Here’s what Chuck Rifici, chairman of Auxly, said about Imperials decision to invest in his company:

“Following its extensive evaluation of the Canadian cannabis market, we’re thrilled that Imperial Brands selected Auxly as its partner of choice due to the high caliber of our assets, people, and capabilities. We are particularly excited to partner with Imperial Brands on current and future intellectual property and product development, starting with immediate access to its portfolio of vaping technologies and research and development capabilities.”

Matthew Phillips, Imperial’s chief development officer, echoed Chuck’s enthusiasm by saying:

“Auxly’s unique assets and capabilities, including strong science and product development credentials, make it an ideal partner for Imperial in the legal Canadian cannabis market.”

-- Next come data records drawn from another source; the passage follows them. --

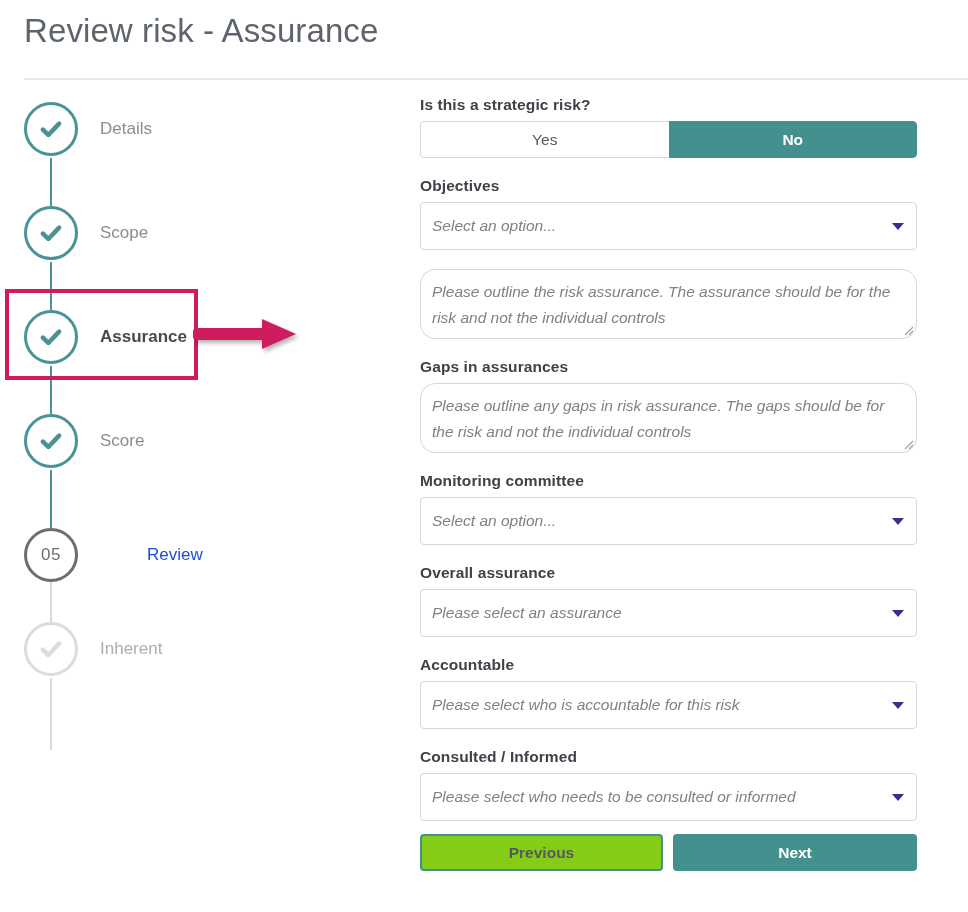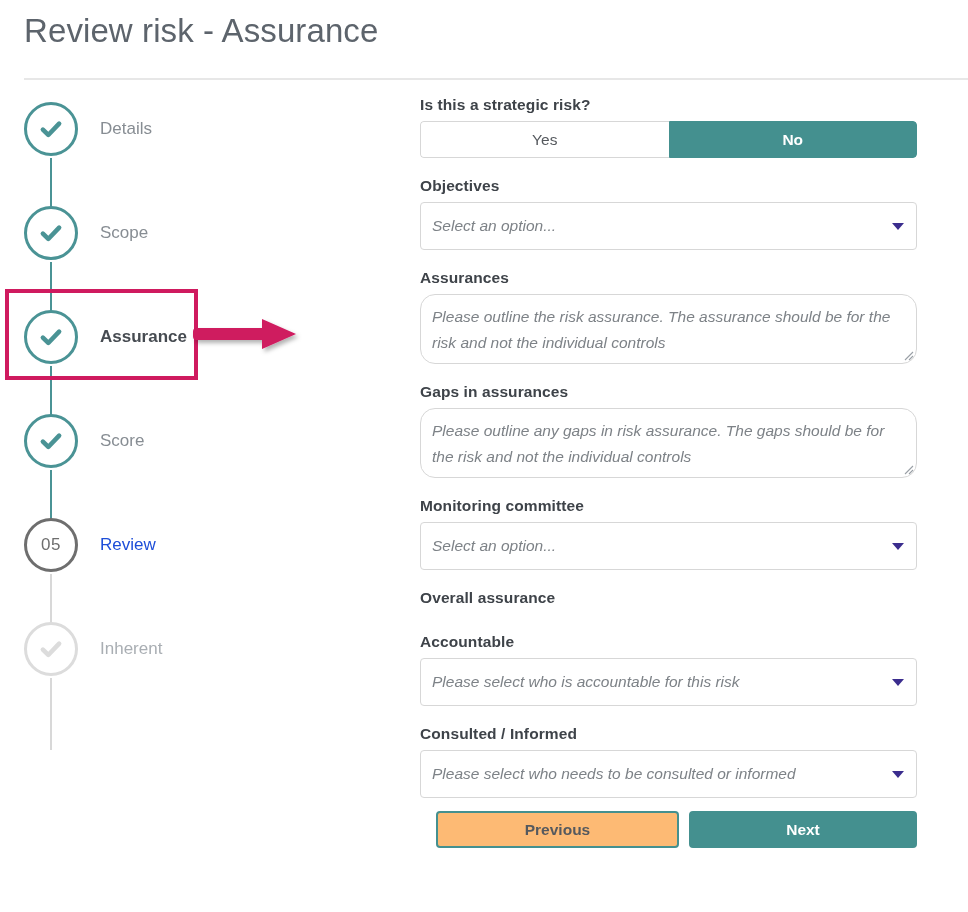--- a/index.html
+++ b/index.html
@@ -373,7 +373,6 @@
   <div class="spacer"></div>
 
   <div class="field">
-    <span class="field-label">Assurances</span>
     <div class="textarea-box">
       <div class="textarea-text">Please outline the risk assurance. The assurance should be for the risk and not the individual controls</div>
       <svg class="resize-grip" viewBox="0 0 13 13">

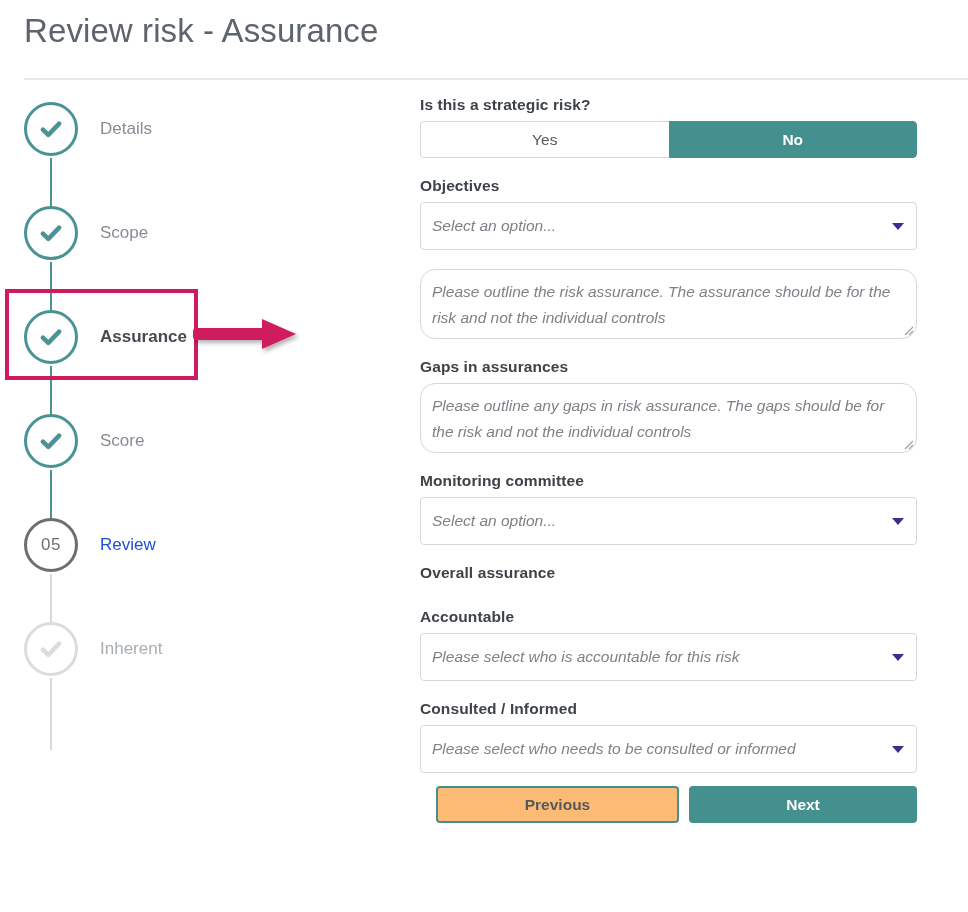--- a/index.html
+++ b/index.html
@@ -320,7 +320,7 @@
     <div class="step-label done">Score</div>
   </div>
 
-  <div class="step" style="top:420px;">
+  <div class="step" style="top:430px;gap:47px;">
     <div class="step-circle current">
       <span class="step-num">05</span>
     </div>

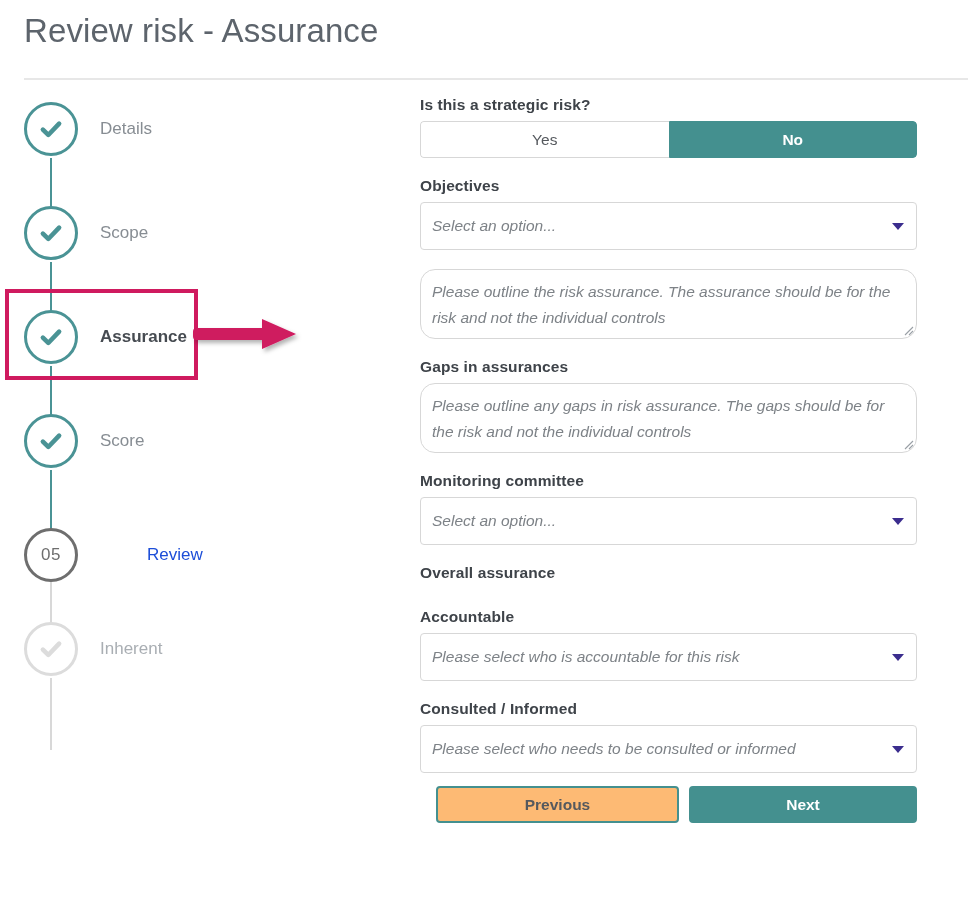--- a/index.html
+++ b/index.html
@@ -404,6 +404,10 @@
 
   <div class="field">
     <span class="field-label">Overall assurance</span>
+    <div class="select-box">
+      <span class="select-value">Please select an assurance</span>
+      <span class="caret"></span>
+    </div>
   </div>
   <div class="spacer"></div>
 

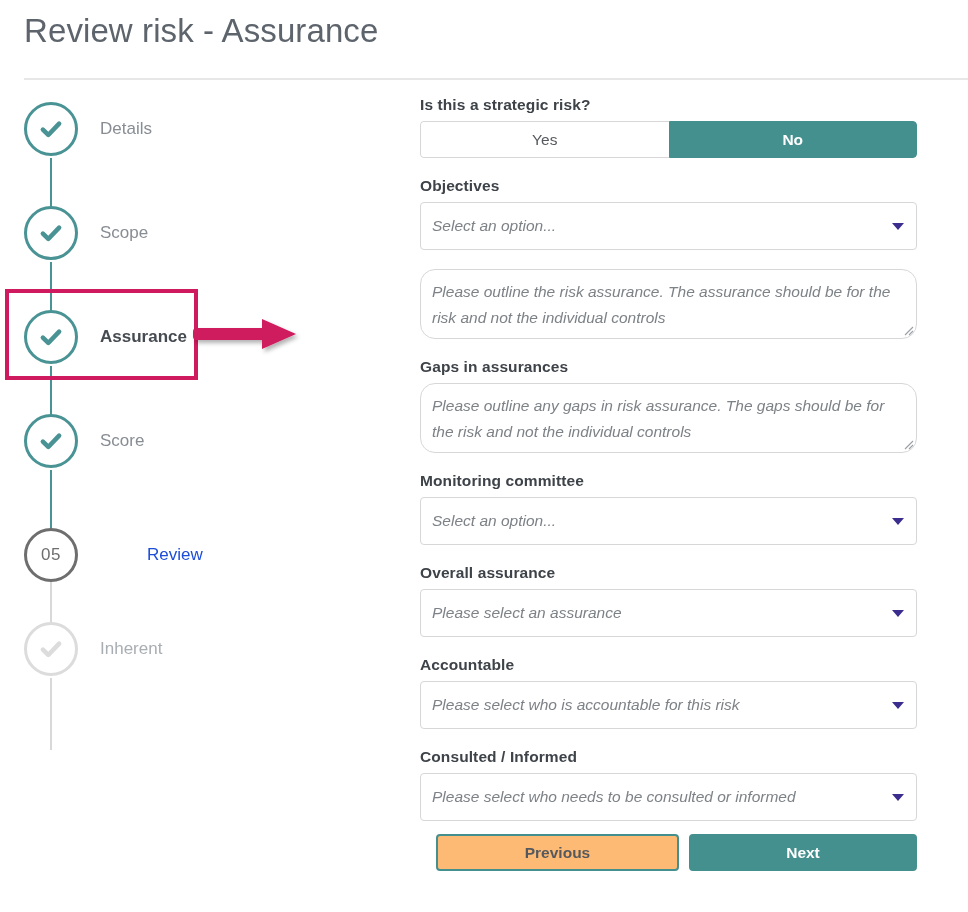--- a/index.html
+++ b/index.html
@@ -257,10 +257,9 @@
   }
   .btn.previous {
     flex: 0 0 243px;
-    background: #fdba74;
+    background: #84cc16;
     border: 2px solid #44908f;
     color: #55595e;
-    margin-left: 16px;
   }
   .btn.next {
     flex: 1 1 auto;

Bottom Line: For the past two years, consumer packaged goods companies, Big Tobacco, and established alcohol have been combing the cannabis industry for strategic investments. And this has helped fuel and replenish the coffers of the companies receiving the investment dollars and legitimizing the cannabis industry.

But because the cannabis industry has endured a difficult summer of share price declines across the board, Imperial’s investment into Auxly appears to have flown under the radar. Having Auxly on our radar early gives us an edge over every other investor on the market.

Thanks to Auxly’s commitment to dominating the cannabis derivatives industry, its established product pipeline, and Imperial Brands’ recent cash infusion — Auxly is in a position to emerge as a leading force in Canada’s phase two cannabis legalization.

And thanks to this summer’s decline in cannabis shares values, you have the opportunity to purchase shares for bargain prices just under a dollar!

Please keep in mind that this is an unofficial recommendation — not something we’ll track in the Altucher’s Investment Network portfolio. However, I wanted to share this investment with anyone interested in cannabis stocks trading at penny-stock prices.

Action to take: Buy shares of Auxly Cannabis Group (OTCBB: CBWTF) at market prices up to $0.85.